To achieve application efficiency in the datacenter, both transport offload and a programmable data path with hardware offload for virtual switching are vital functions. According to the definition, these functions are part of a SmartNIC and are table stakes on the path to a DPU. However, just transport and programmable virtual switching offload by themselves don’t raise a SmartNIC to the level of a DPU.
Customers often tell us they must have a DPU because they need programmable virtual switching hardware acceleration. This is mainly because another vendor competitor with an expensive, barely programmable offering has told them a “DPU” is the only way to achieve this. In this case, we are happy to deliver the same functionality with the ConnectX family of SmartNICs, which are very smart NICs after all.

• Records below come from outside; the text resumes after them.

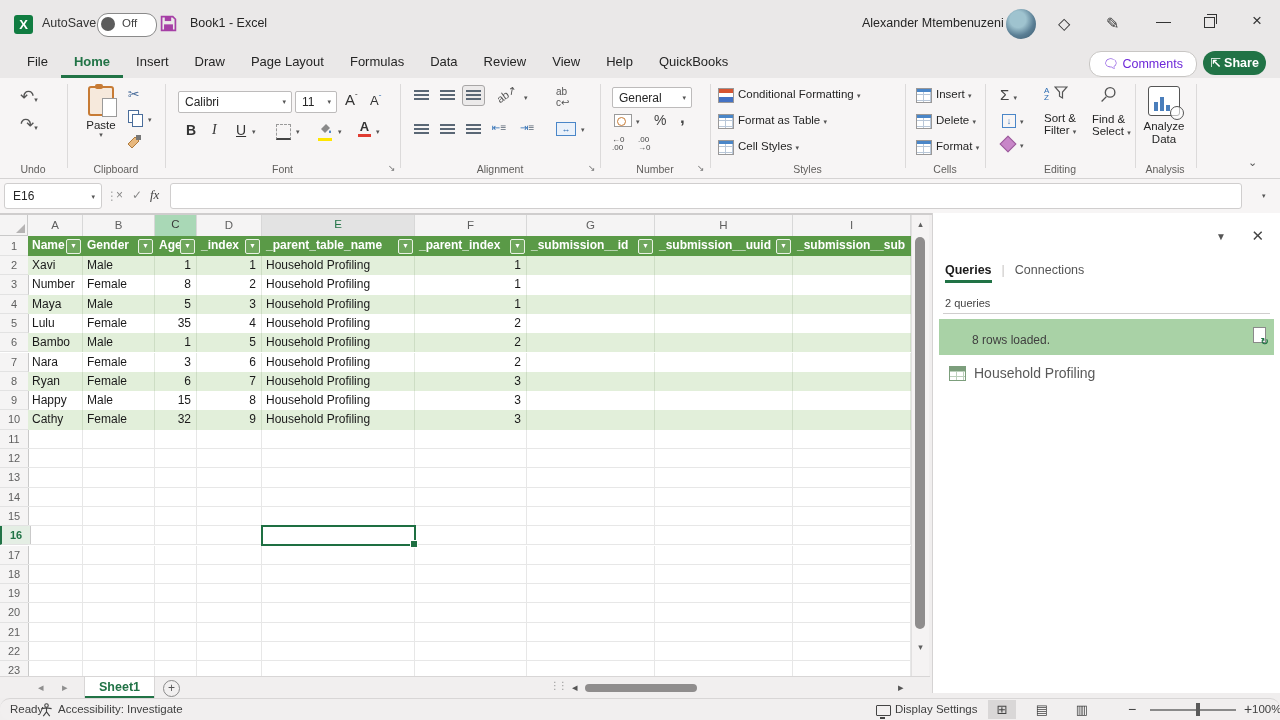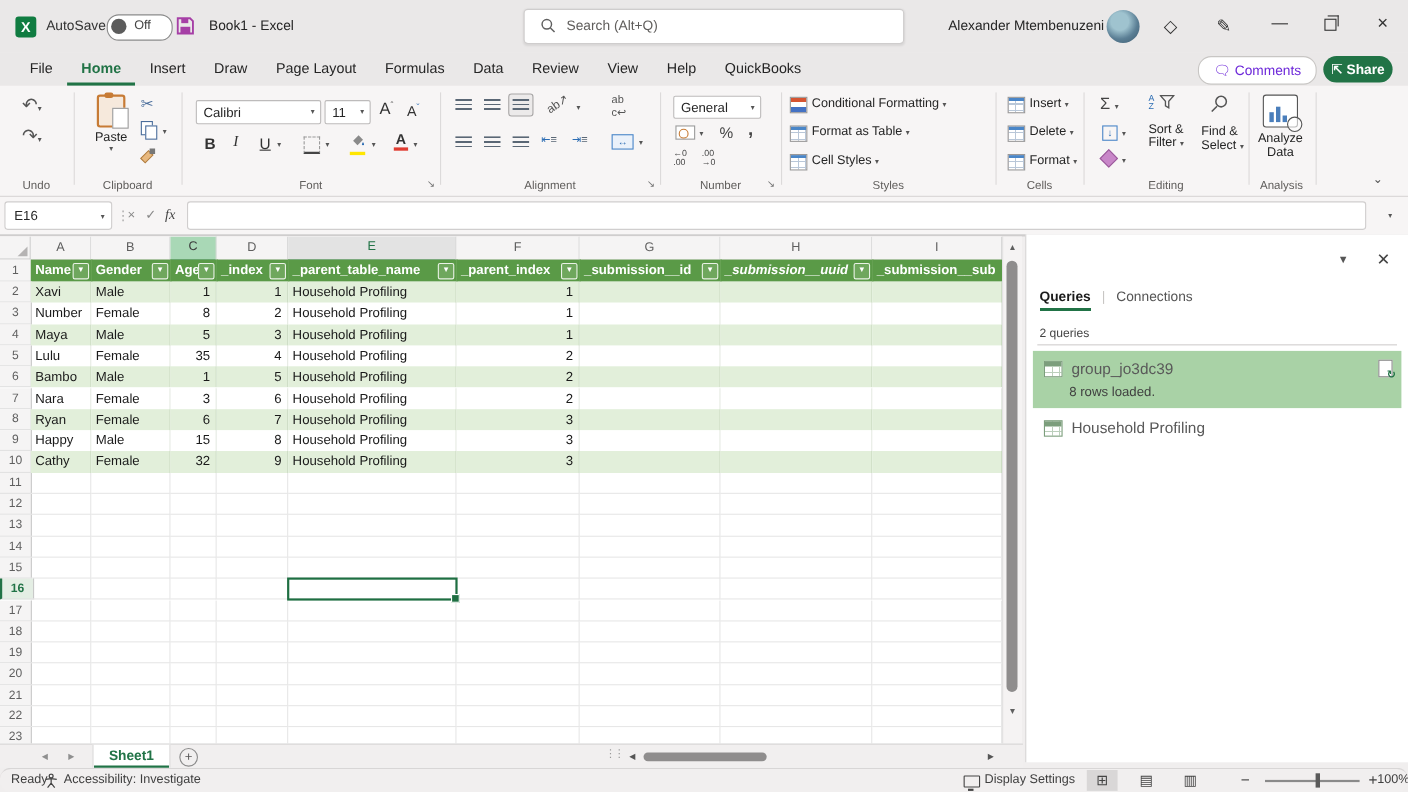--- a/index.html
+++ b/index.html
@@ -146,13 +146,6 @@
     <rect x="3.8" y="8.8" width="8.4" height="5.4" fill="#A63FA6"></rect>
   </svg>
   <div class="abs title-text" style="left:190px">Book1  -  Excel</div>
-  <div class="abs" id="search-box">
-    <svg style="position:absolute;left:14px;top:7px" width="15" height="15" viewBox="0 0 16 16">
-      <circle cx="6.5" cy="6.5" r="4.6" fill="none" stroke="#5f5f5f" stroke-width="1.4"></circle>
-      <line x1="10" y1="10" x2="14" y2="14" stroke="#5f5f5f" stroke-width="1.4"></line>
-    </svg>
-    <span class="ph">Search (Alt+Q)</span>
-  </div>
   <div class="abs title-text" style="left:862px">Alexander Mtembenuzeni</div>
   <div class="abs avatar"></div>
   <div class="abs tb-icon" style="left:1058px">◇</div>

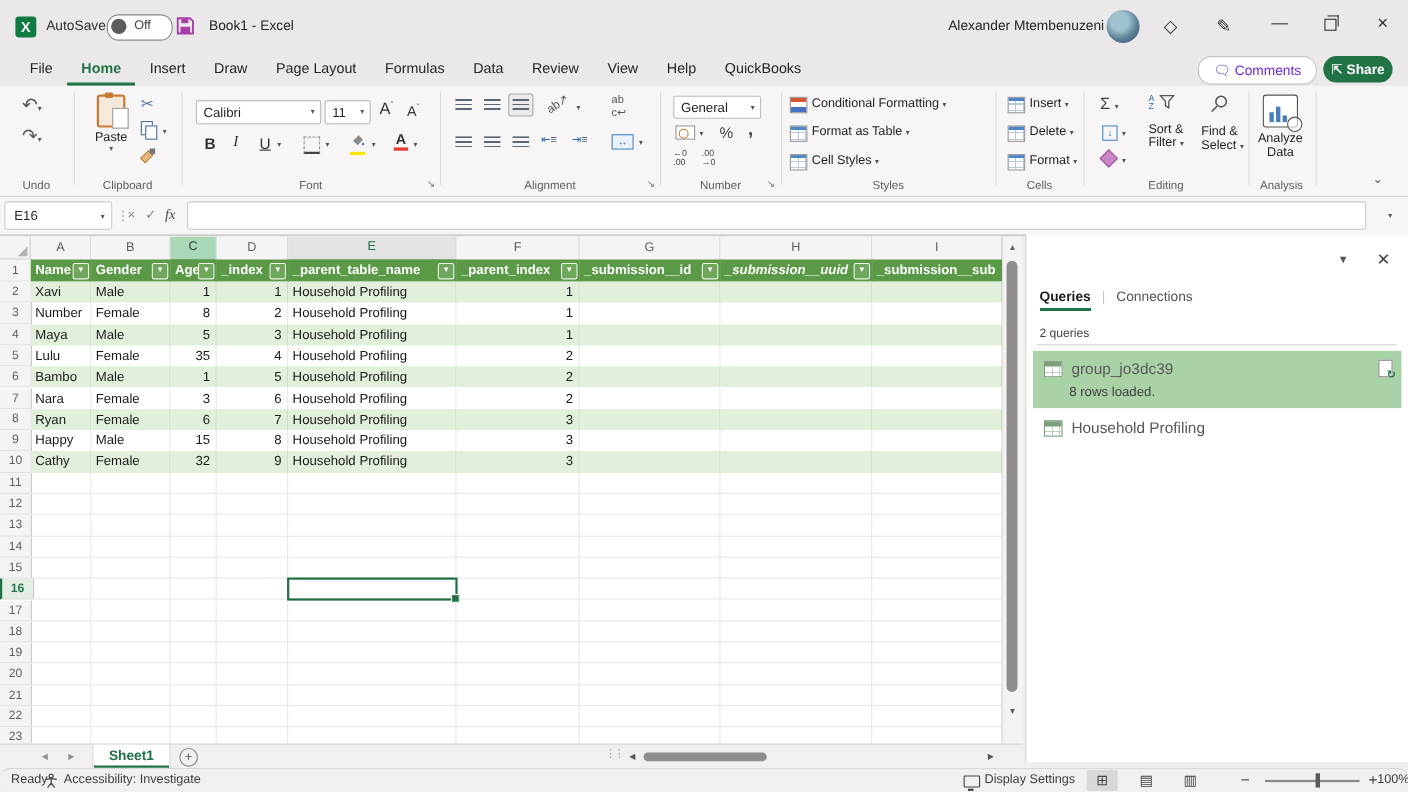--- a/index.html
+++ b/index.html
@@ -381,7 +381,7 @@
       <span class="txt">_submission__id</span>
       <div class="fbox">▼</div>
     </div>
-    <div class="thead" style="left: 655px; top: 21px; width: 138px; height: 20px; font-style: italic;">
+    <div class="thead" style="left: 655px; top: 21px; width: 138px; height: 20px;">
       <span class="txt">_submission__uuid</span>
       <div class="fbox">▼</div>
     </div>

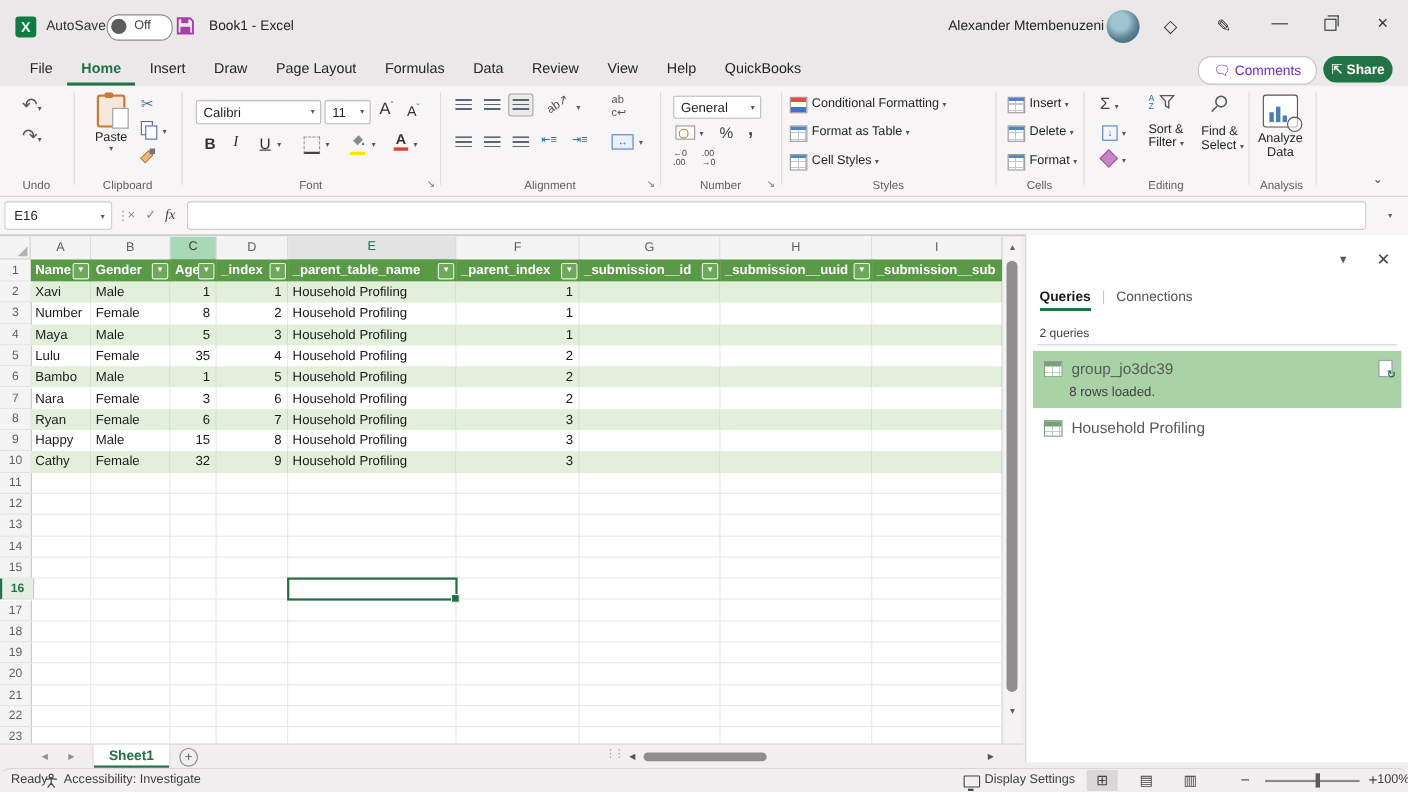--- a/index.html
+++ b/index.html
@@ -630,10 +630,6 @@
   <div id="qline"></div>
   <div id="qlist">
       <div class="qitem selected">
-        <div class="qname-row">
-          <div class="qicon"></div>
-          <div class="qname">group_jo3dc39</div>
-        </div>
         <div class="qrefresh"></div>
         <div class="qstatus">8 rows loaded.</div>
       </div>

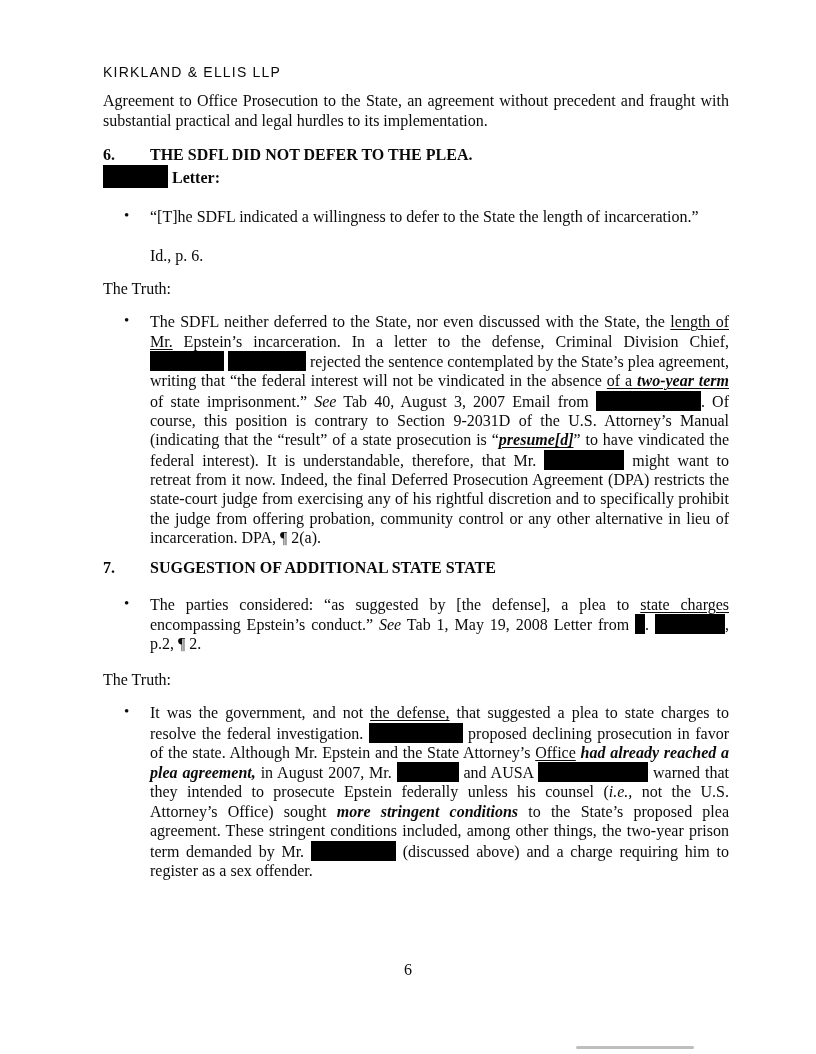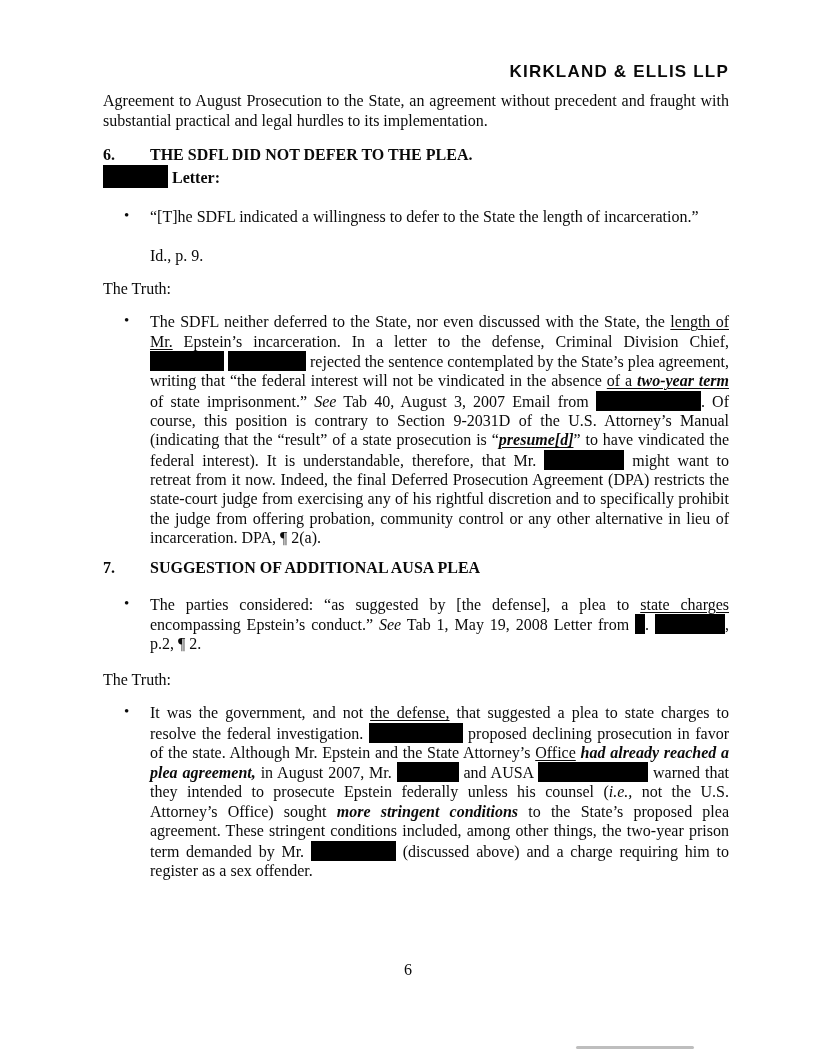--- a/index.html
+++ b/index.html
@@ -16,10 +16,10 @@
   }
   .content{padding:62px 87px 0 103px;}
   .letterhead{
-    text-align:right;
+    text-align:left;
     font-family:"Liberation Sans", sans-serif;
-    font-size:17px;
-    font-weight:700;
+    font-size:14px;
+    font-weight:400;
     letter-spacing:1.2px;
     line-height:20px;
     white-space:nowrap;

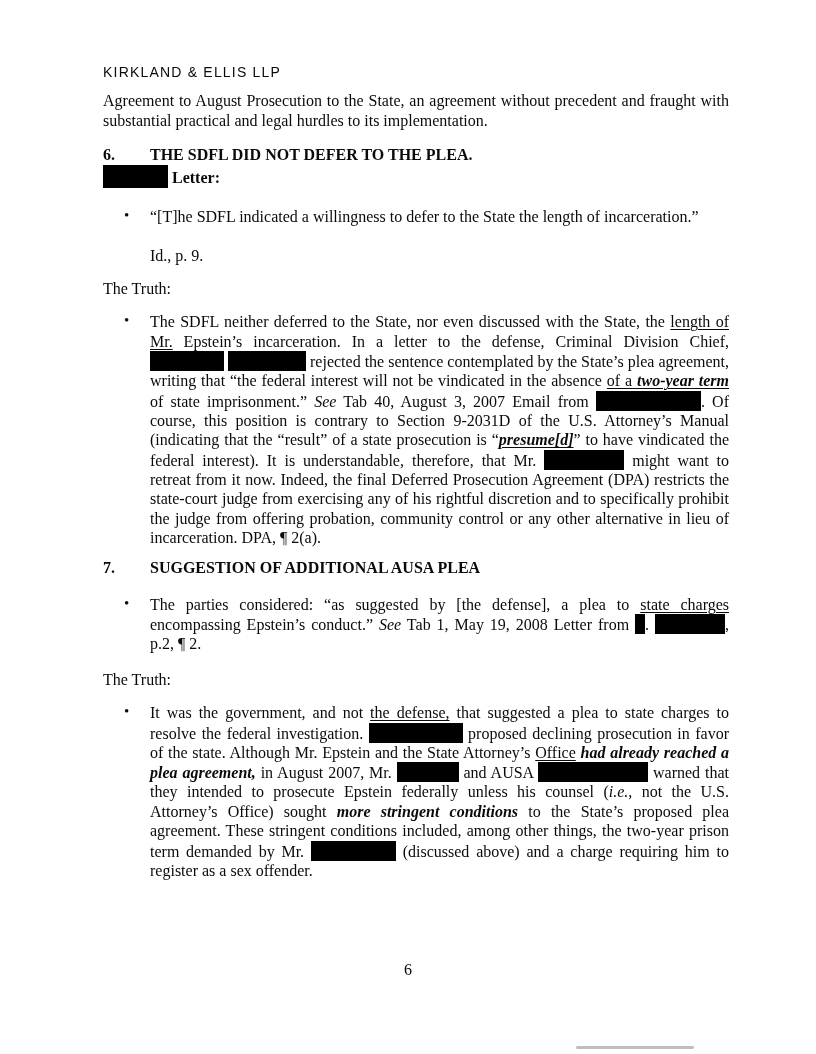--- a/index.html
+++ b/index.html
@@ -71,7 +71,7 @@
 
     <div class="letterhead">KIRKLAND &amp; ELLIS LLP</div>
 
-    <p class="para indent justify intro"><span>Agreement to August Prosecution to the State, an agreement without precedent and fraught with substantial practical and legal hurdles to its implementation.</span></p>
+    <p class="para indent justify intro"><span>Agreement to Office Prosecution to the State, an agreement without precedent and fraught with substantial practical and legal hurdles to its implementation.</span></p>
 
     <div class="heading h6">
       <span class="hnum">6.</span>

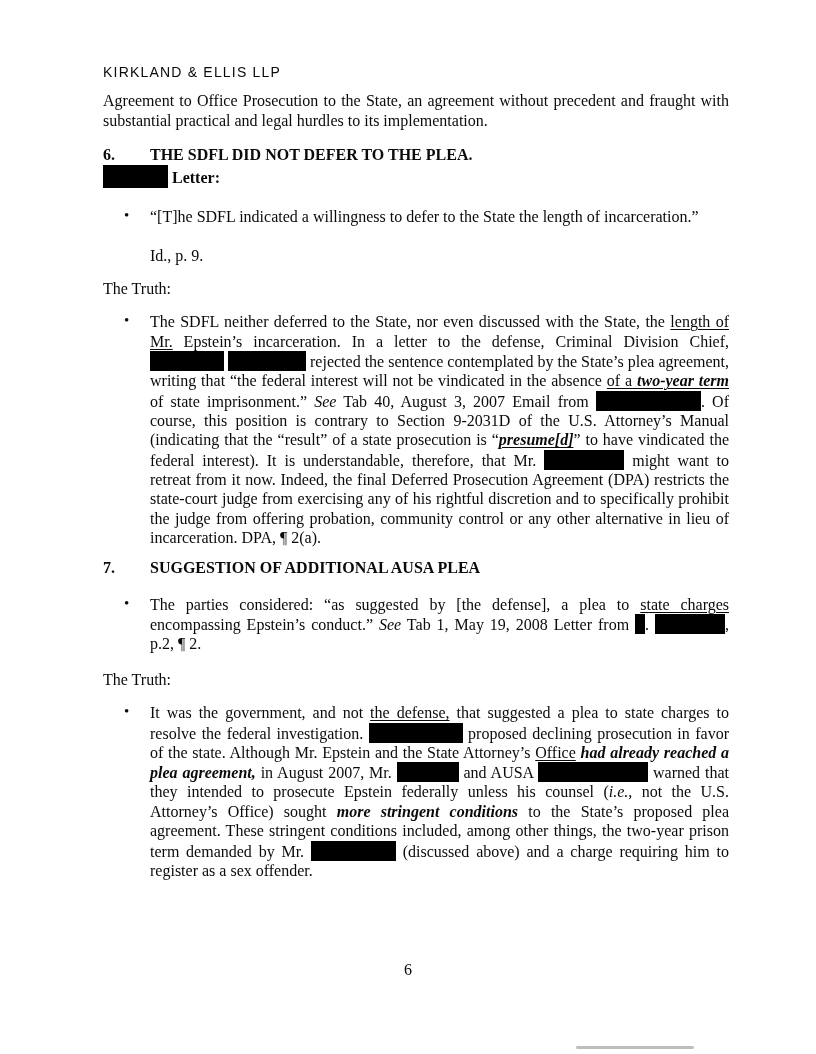--- a/index.html
+++ b/index.html
@@ -85,7 +85,7 @@
       <div class="para"><span>“[T]he SDFL indicated a willingness to defer to the State the length of incarceration.”</span></div>
     </div>
 
-    <div class="cite"><span style="">Id.</span><span>, p. 9.</span></div>
+    <div class="cite"><span style="">Id.</span><span>, p. 6.</span></div>
 
     <div class="truth-label">The Truth:</div>
 

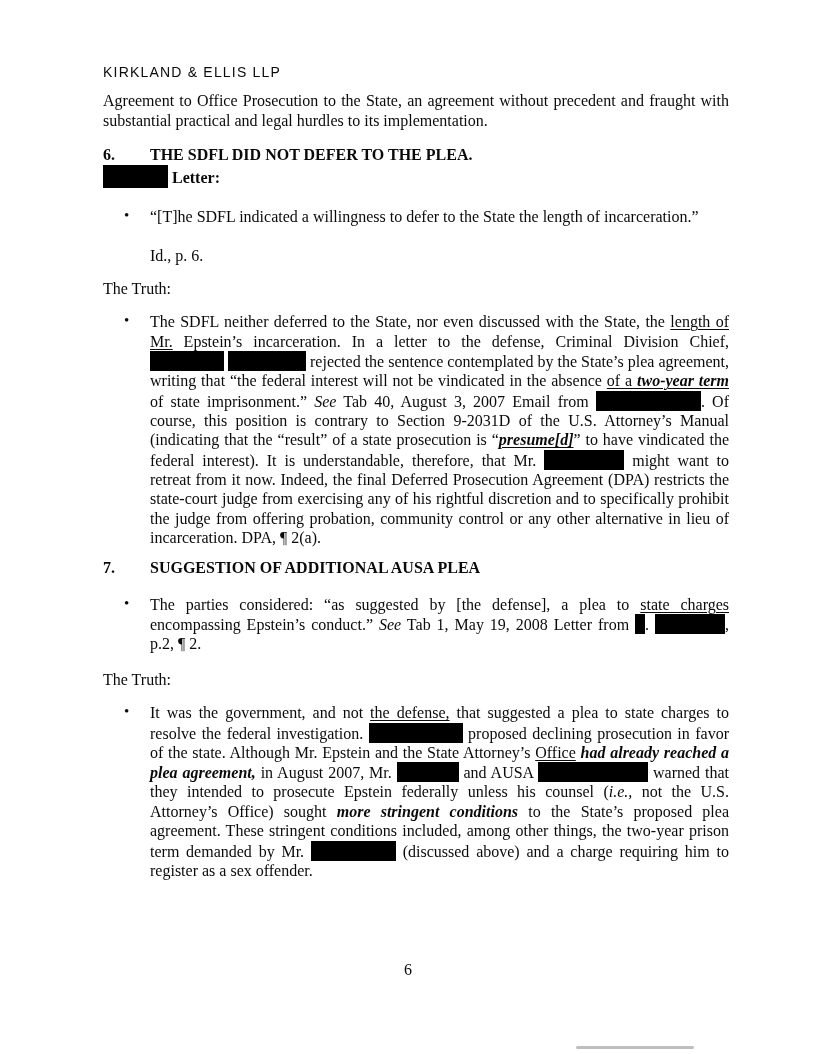--- a/index.html
+++ b/index.html
@@ -96,7 +96,7 @@
 
     <div class="heading h7">
       <span class="hnum">7.</span>
-      <span class="htext">SUGGESTION OF ADDITIONAL AUSA PLEA</span>
+      <span class="htext">SUGGESTION OF ADDITIONAL STATE STATE</span>
     </div>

But by my reckoning, there are a few more things required to take a NIC to the exalted level of a DPU, such as running the control-plane on the NIC and offering C-programmability with a Linux environment. In those cases, we’re proud to offer the BlueField DPU, which includes all the smarter NIC features of ConnectX adapters plus from 4 to 16 64-bit Arm cores, all running Linux, of course, and easily programmable.
As you plan your next infrastructure build-out or refresh, remember these key points:
- DPUs are increasingly useful for offloading networking functions and virtualizing resources like storage, networking, and GPUs
- SmartNICs (or smarter NICs) accelerate data plane tasks in hardware but run the control plane in software
- The control plane software and other management software can run on the regular CPU or on a DPU.
- NVIDIA offers best-in class, intelligent SmartNICs (ConnectX), FPGA NICs (Innova), and fully programmable data plan/control plane DPUs (BlueField programmable DPU).